Przybyła-Kasperek Małgorzata, Kusztal Katarzyna
Institute of Computer Science, University of Silesia in Katowice, Bȩdzińska 39, 41-200 Sosnowiec, Poland.
Entropy (Basel). 2022 Nov 4;24(11):1604. doi: 10.3390/e24111604.
The research concerns data collected in independent sets-more specifically, in local decision tables. A possible approach to managing these data is to build local classifiers based on each table individually. In the literature, many approaches toward combining the final prediction results of independent classifiers can be found, but insufficient efforts have been made on the study of tables' cooperation and coalitions' formation. The importance of such an approach was expected on two levels. First, the impact on the quality of classification-the ability to build combined classifiers for coalitions of tables should allow for the learning of more generalized concepts. In turn, this should have an impact on the quality of classification of new objects. Second, combining tables into coalitions will result in reduced computational complexity-a reduced number of classifiers will be built. The paper proposes a new method for creating coalitions of local tables and generating an aggregated classifier for each coalition. Coalitions are generated by determining certain characteristics of attribute values occurring in local tables and applying the Pawlak conflict analysis model. In the study, the classification and regression trees with Gini index are built based on the aggregated table for one coalition. The system bears a hierarchical structure, as in the next stage the decisions generated by the classifiers for coalitions are aggregated using majority voting. The classification quality of the proposed system was compared with an approach that does not use local data cooperation and coalition creation. The structure of the system is parallel and decision trees are built independently for local tables. In the paper, it was shown that the proposed approach provides a significant improvement in classification quality and execution time. The Wilcoxon test confirmed that differences in accuracy rate of the results obtained for the proposed method and results obtained without coalitions are significant, with a level = 0.005. The average accuracy rate values obtained for the proposed approach and the approach without coalitions are, respectively: 0.847 and 0.812; so the difference is quite large. Moreover, the algorithm implementing the proposed approach performed up to 21-times faster than the algorithm implementing the approach without using coalitions.

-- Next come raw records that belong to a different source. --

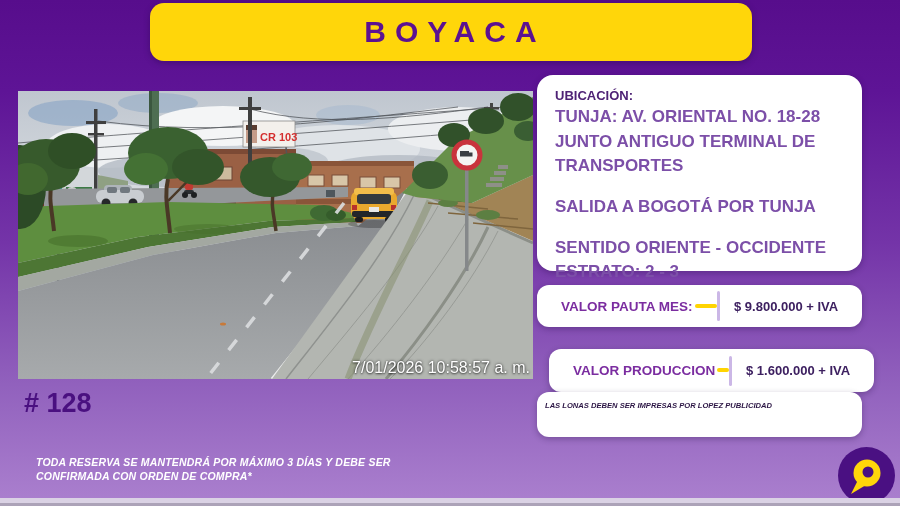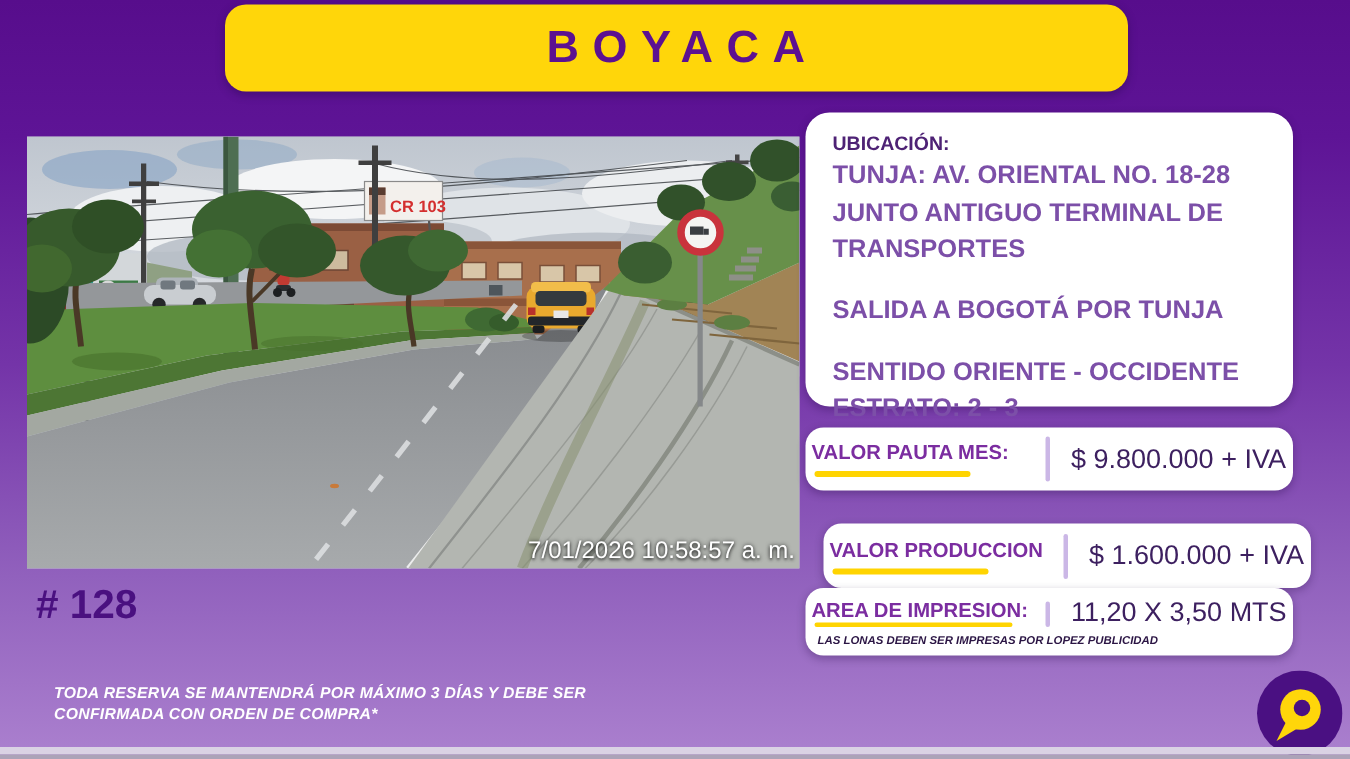"VALOR PAUTA MES:" .vlabel-wrap { flex-direction: column -> row; padding-left: 4px -> 24px }
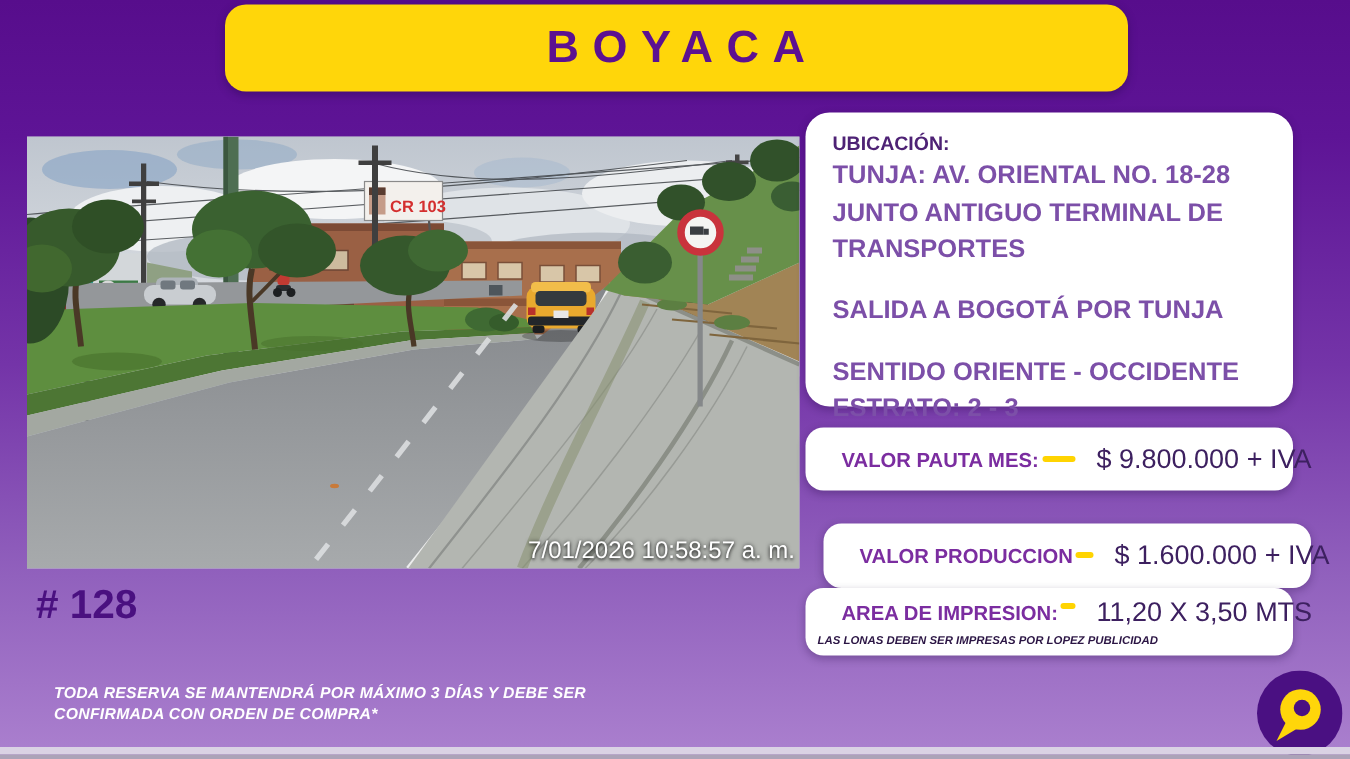"$ 9.800.000 + IVA" .vvalue { font-size: 18px -> 13px; font-weight: normal -> bold }
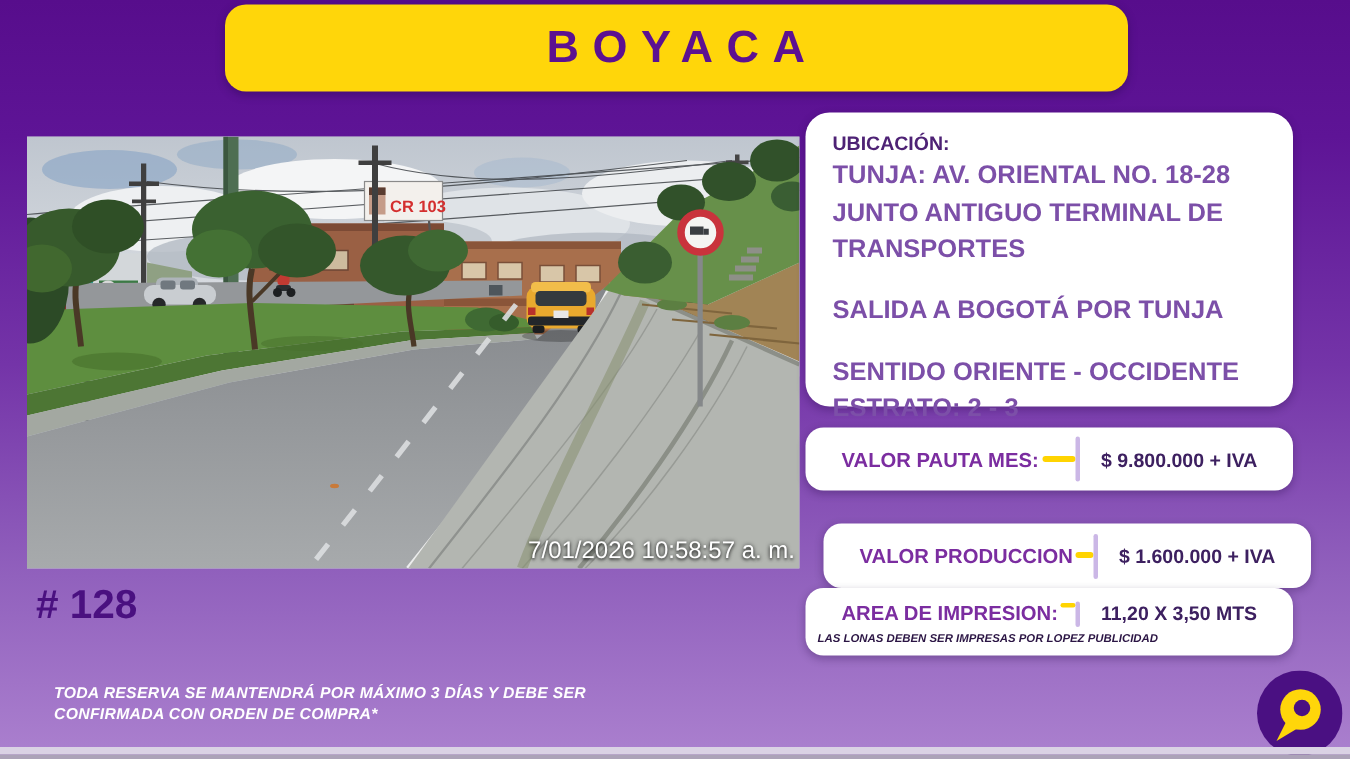"AREA DE IMPRESION:" div.area-row { html: <div> <div> <span>AREA DE IMPRESION:</span> <span></span> </div> <span></span> <span>11,20 X 3,50 MTS</span> </div> -> none }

该研究涉及在独立集合中收集的数据,更具体地说,是在局部决策表中收集的数据。管理这些数据的一种可能方法是基于每个表单独构建局部分类器。在文献中,可以找到许多用于组合独立分类器最终预测结果的方法,但在表的协作和联盟形成的研究方面投入的精力不足。这种方法的重要性体现在两个层面。首先,对分类质量的影响——为表的联盟构建组合分类器的能力应有助于学习更通用的概念。相应地,这应对新对象的分类质量产生影响。其次,将表组合成联盟将降低计算复杂度——构建的分类器数量将减少。本文提出了一种创建局部表联盟并为每个联盟生成聚合分类器的新方法。联盟是通过确定局部表中出现的属性值的某些特征并应用帕夫拉克冲突分析模型来生成的。在该研究中,基于一个联盟的聚合表构建了具有基尼指数的分类和回归树。该系统具有层次结构,因为在下一阶段,联盟分类器生成的决策使用多数投票进行聚合。将所提出系统的分类质量与不使用局部数据协作和联盟创建的方法进行了比较。该系统的结构是并行的,并且为局部表独立构建决策树。本文表明,所提出的方法在分类质量和执行时间方面有显著提高。威尔科克森检验证实,所提出方法获得的结果与无联盟方法获得的结果在准确率上的差异是显著的,显著性水平 = 0.005。所提出方法和无联盟方法获得的平均准确率值分别为:0.847 和 0.812;因此差异相当大。此外,实现所提出方法的算法比实现不使用联盟方法的算法执行速度快达 21 倍。